南宫燕就像是导火索,而这皇甫凌胆大包天,竟敢惹火上身?
“不行,万万不能这样做!”红衣人一口否决。
皇甫凌不屑道:“你们知道人最大的敌人是什么吗?”
二人看向他。皇甫凌一反常日的温和,冷然道:“是恐惧
二人冷哼,显然不屑于他的说法,皇甫凌继续道:“那一场战役里,死伤足足有百万人众,南宫瑾一直从北打到南,所过之处,血流成河,直到最后,他都用不着再打,只要有人听说南宫瑾來了,即刻闻风丧胆,甚至有人会被吓死
“可是,他也只是南宫瑾,只不过是一个人,他有弱点,而且他的弱点很明显,到如今,竟无人敢露面去点破,沒人敢对着他刺出那一剑?”皇甫凌看着他们,脸上是从未有过的悲天悯人,他怜悯这些甘愿匍匐在南宫瑾脚下的人。

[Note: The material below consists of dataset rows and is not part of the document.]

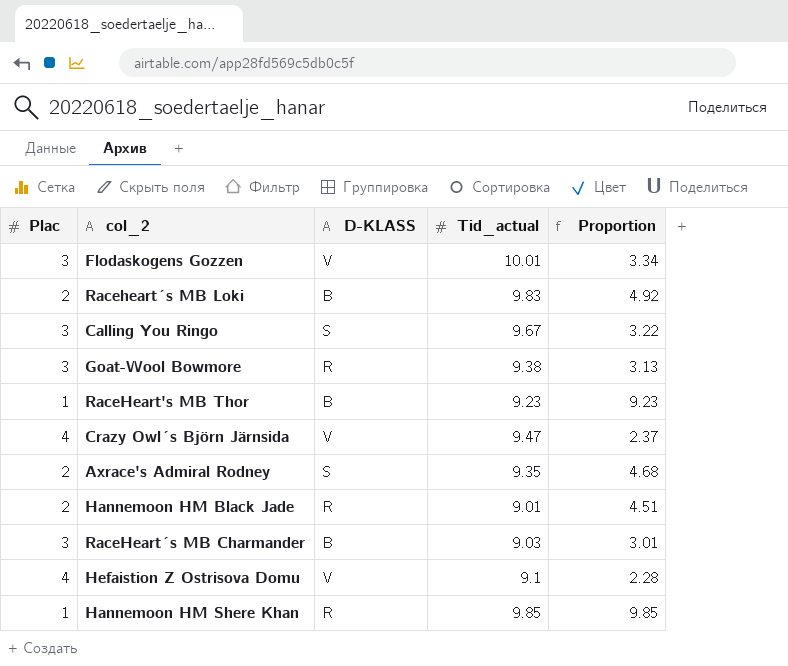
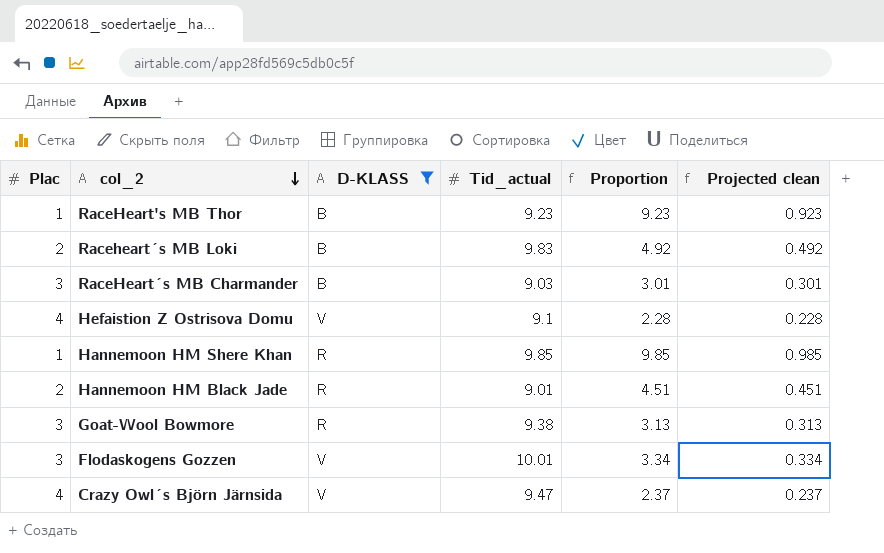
filter: none -> D-KLASS != S
row order: none -> col_2 descending
column Projected clean | formula: none -> [Proportion] * 0.1

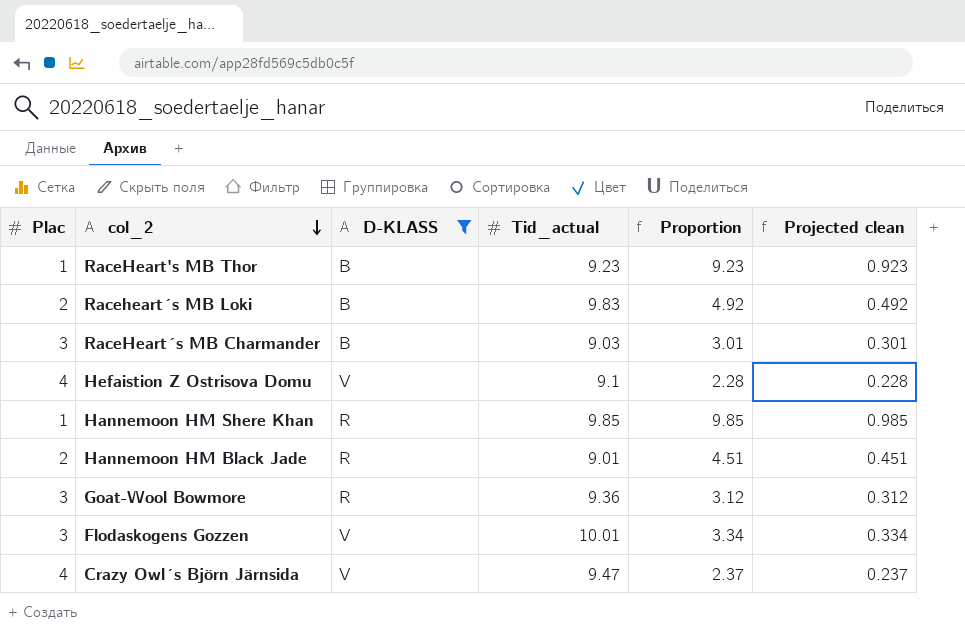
Goat-Wool Bowmore | Tid_actual: 9.38 -> 9.36
Goat-Wool Bowmore | Proportion: 3.13 -> 3.12
Goat-Wool Bowmore | Projected clean: 0.313 -> 0.312

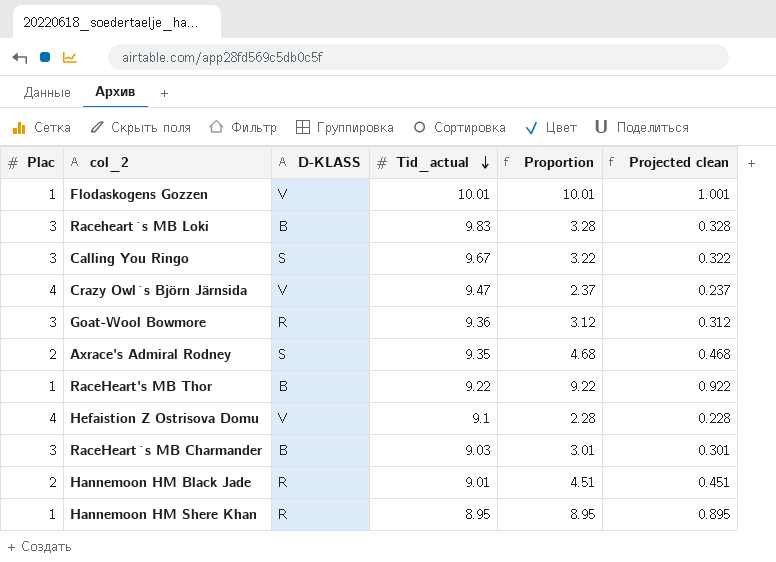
filter: D-KLASS != S -> none
row order: col_2 descending -> Tid_actual descending
Flodaskogens Gozzen | Plac: 3 -> 1
Flodaskogens Gozzen | Proportion: 3.34 -> 10.01
Flodaskogens Gozzen | Projected clean: 0.334 -> 1.001
Raceheart´s MB Loki | Plac: 2 -> 3
Raceheart´s MB Loki | Proportion: 4.92 -> 3.28
Raceheart´s MB Loki | Projected clean: 0.492 -> 0.328
RaceHeart's MB Thor | Tid_actual: 9.23 -> 9.22
RaceHeart's MB Thor | Proportion: 9.23 -> 9.22
RaceHeart's MB Thor | Projected clean: 0.923 -> 0.922
Hannemoon HM Shere Khan | Tid_actual: 9.85 -> 8.95
Hannemoon HM Shere Khan | Proportion: 9.85 -> 8.95
Hannemoon HM Shere Khan | Projected clean: 0.985 -> 0.895

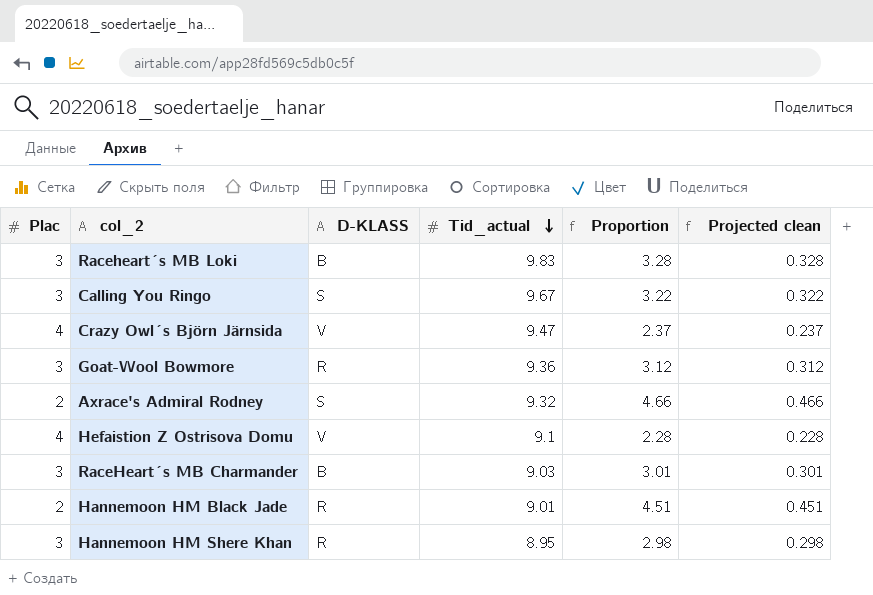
row Flodaskogens Gozzen: 1 | V | 10.01 | 10.01 | 1.001 -> none
row RaceHeart's MB Thor: 1 | B | 9.22 | 9.22 | 0.922 -> none
Axrace's Admiral Rodney | Tid_actual: 9.35 -> 9.32
Axrace's Admiral Rodney | Proportion: 4.68 -> 4.66
Axrace's Admiral Rodney | Projected clean: 0.468 -> 0.466
Hannemoon HM Shere Khan | Plac: 1 -> 3
Hannemoon HM Shere Khan | Proportion: 8.95 -> 2.98
Hannemoon HM Shere Khan | Projected clean: 0.895 -> 0.298

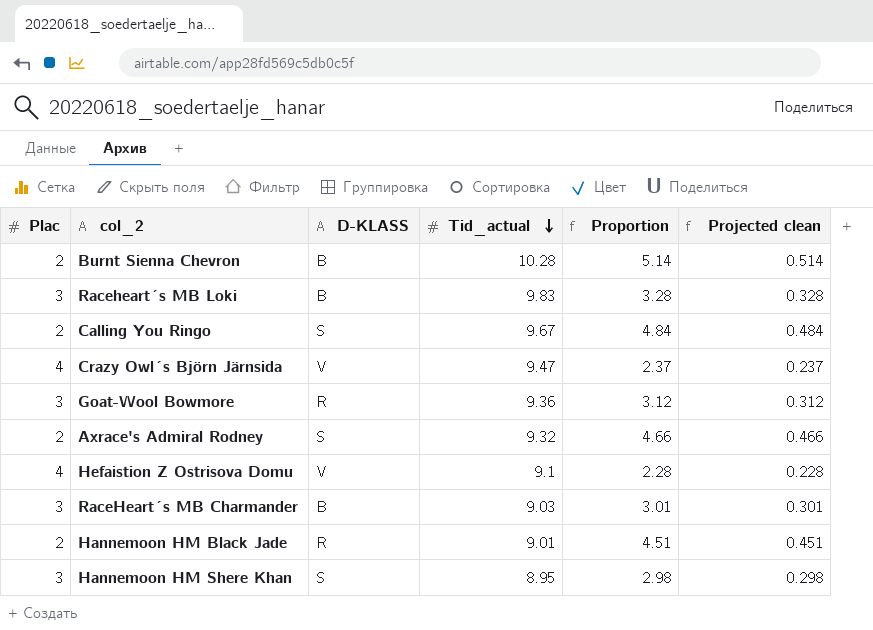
row Burnt Sienna Chevron: none -> 2 | B | 10.28 | 5.14 | 0.514
Calling You Ringo | Plac: 3 -> 2
Calling You Ringo | Proportion: 3.22 -> 4.84
Calling You Ringo | Projected clean: 0.322 -> 0.484
Hannemoon HM Shere Khan | D-KLASS: R -> S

大胡子别开脸,不作答,红衣人沉默片刻,开了口。“你说的对,不过,我们不像你,你的背后是联想国,你有百万雄兵支撑着你,哪怕南宫瑾知道你要造反,他也要有所掂量,就算他要攻打你联想国,沒有一年半载恐怕也攻不下來
说着,他拿过一旁自己的披风穿上。“我们呢?举国上下不过十万残兵,那一场大战中,他沒有给我们留下反抗的余地,我们不敢冒险,也许这次我们会失败,但是,你败了是伤,我们败了,是死
皇甫凌的神色渐渐凝重,红衣人和大胡子转身而去。这是意料中的结果,不过,沒有了他们的支持,自己又已经有所伤亡,又失去内应,这一次,恐怕难成。
不过,就算如此,他也已经要趁机除掉纳兰惜诺,这天下有一个南宫瑾已经让人望而生畏,再多一个纳兰惜诺,那就当真是天下无敌了。
想起纳兰惜诺的笑容,皇甫凌心里就又气又想笑,这世界上怎么会有那么无赖的女人?像个有恃无恐的坏孩子在你面前昂首挺胸作恶多端,你却拿她沒办法。
正想着,突然屋内一阵急促的脚步声,抬头看去,门打开,挽月脸色苍白,看到皇甫凌,她微微一怔,噗通一声跪倒在地。“挽月该死!”